(What you need to do) Transcribe the data exactly, omitting whatever pictures it holds.

(Supplied entries)
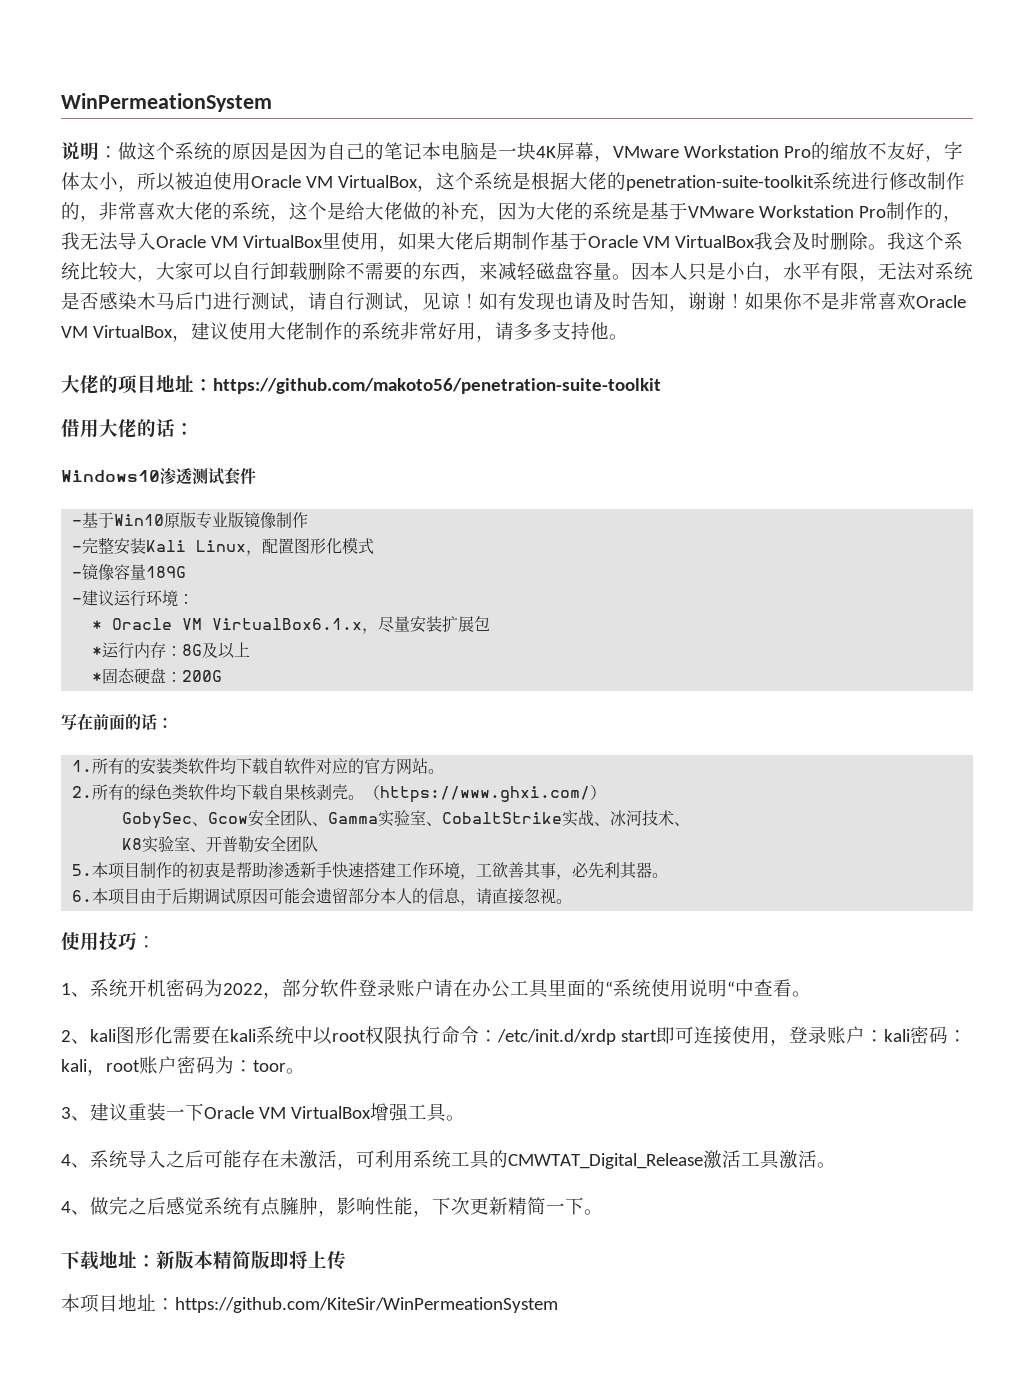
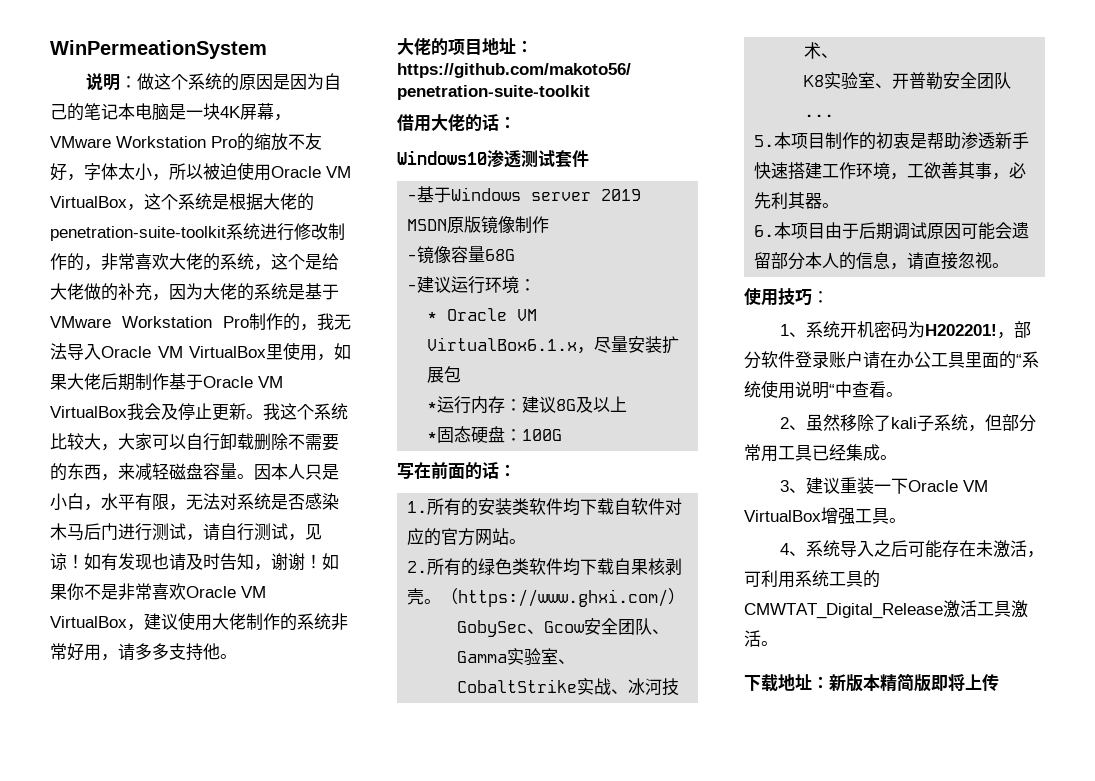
- 做这个系统的原因是因为自己的笔记本电脑是一块4K屏幕，VMware Workstation Pro的缩放不友好，字体太小，所以被迫使用Oracle VM VirtualBox，这个系统是根据大佬的penetration-suite-toolkit系统进行修改制作的，非常喜欢大佬的系统，这个是给大佬做的补充，因为大佬的系统是基于VMware Workstation Pro制作的，我无法导入Oracle VM VirtualBox里使用，如果大佬后期制作基于Oracle VM VirtualBox我会及时删除。
+ 做这个系统的原因是因为自己的笔记本电脑是一块4K屏幕，VMware Workstation Pro的缩放不友好，字体太小，所以被迫使用Oracle VM VirtualBox，这个系统是根据大佬的penetration-suite-toolkit系统进行修改制作的，非常喜欢大佬的系统，这个是给大佬做的补充，因为大佬的系统是基于VMware Workstation Pro制作的，我无法导入Oracle VM VirtualBox里使用，如果大佬后期制作基于Oracle VM VirtualBox我会及停止更新。
- -基于Win10原版专业版镜像制作
- -完整安装Kali Linux，配置图形化模式
+ -基于Windows server 2019 MSDN原版镜像制作
- -镜像容量189G
+ -镜像容量68G
- *运行内存：8G及以上
+ *运行内存：建议8G及以上
- *固态硬盘：200G
+ *固态硬盘：100G
- K8实验室、开普勒安全团队
+ K8实验室、开普勒安全团队...
- 1、系统开机密码为2022，部分软件登录账户请在办公工具里面的“系统使用说明“中查看。
+ 1、系统开机密码为H202201!，部分软件登录账户请在办公工具里面的“系统使用说明“中查看。
- 2、kali图形化需要在kali系统中以root权限执行命令：/etc/init.d/xrdp start即可连接使用，登录账户：kali密码：kali，root账户密码为：toor。
+ 2、虽然移除了kali子系统，但部分常用工具已经集成。
- 4、做完之后感觉系统有点臃肿，影响性能，下次更新精简一下。
- 本项目地址：https://github.com/KiteSir/WinPermeationSystem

(Answer space)
- 做这个系统的原因是因为自己的笔记本电脑是一块4K屏幕，VMware Workstation Pro的缩放不友好，字体太小，所以被迫使用Oracle VM VirtualBox，这个系统是根据大佬的penetration-suite-toolkit系统进行修改制作的，非常喜欢大佬的系统，这个是给大佬做的补充，因为大佬的系统是基于VMware Workstation Pro制作的，我无法导入Oracle VM VirtualBox里使用，如果大佬后期制作基于Oracle VM VirtualBox我会及时删除。
+ 做这个系统的原因是因为自己的笔记本电脑是一块4K屏幕，VMware Workstation Pro的缩放不友好，字体太小，所以被迫使用Oracle VM VirtualBox，这个系统是根据大佬的penetration-suite-toolkit系统进行修改制作的，非常喜欢大佬的系统，这个是给大佬做的补充，因为大佬的系统是基于VMware Workstation Pro制作的，我无法导入Oracle VM VirtualBox里使用，如果大佬后期制作基于Oracle VM VirtualBox我会及停止更新。
- -基于Win10原版专业版镜像制作
- -完整安装Kali Linux，配置图形化模式
+ -基于Windows server 2019 MSDN原版镜像制作
- -镜像容量189G
+ -镜像容量68G
- *运行内存：8G及以上
+ *运行内存：建议8G及以上
- *固态硬盘：200G
+ *固态硬盘：100G
- K8实验室、开普勒安全团队
+ K8实验室、开普勒安全团队...
- 1、系统开机密码为2022，部分软件登录账户请在办公工具里面的“系统使用说明“中查看。
+ 1、系统开机密码为H202201!，部分软件登录账户请在办公工具里面的“系统使用说明“中查看。
- 2、kali图形化需要在kali系统中以root权限执行命令：/etc/init.d/xrdp start即可连接使用，登录账户：kali密码：kali，root账户密码为：toor。
+ 2、虽然移除了kali子系统，但部分常用工具已经集成。
- 4、做完之后感觉系统有点臃肿，影响性能，下次更新精简一下。
- 本项目地址：https://github.com/KiteSir/WinPermeationSystem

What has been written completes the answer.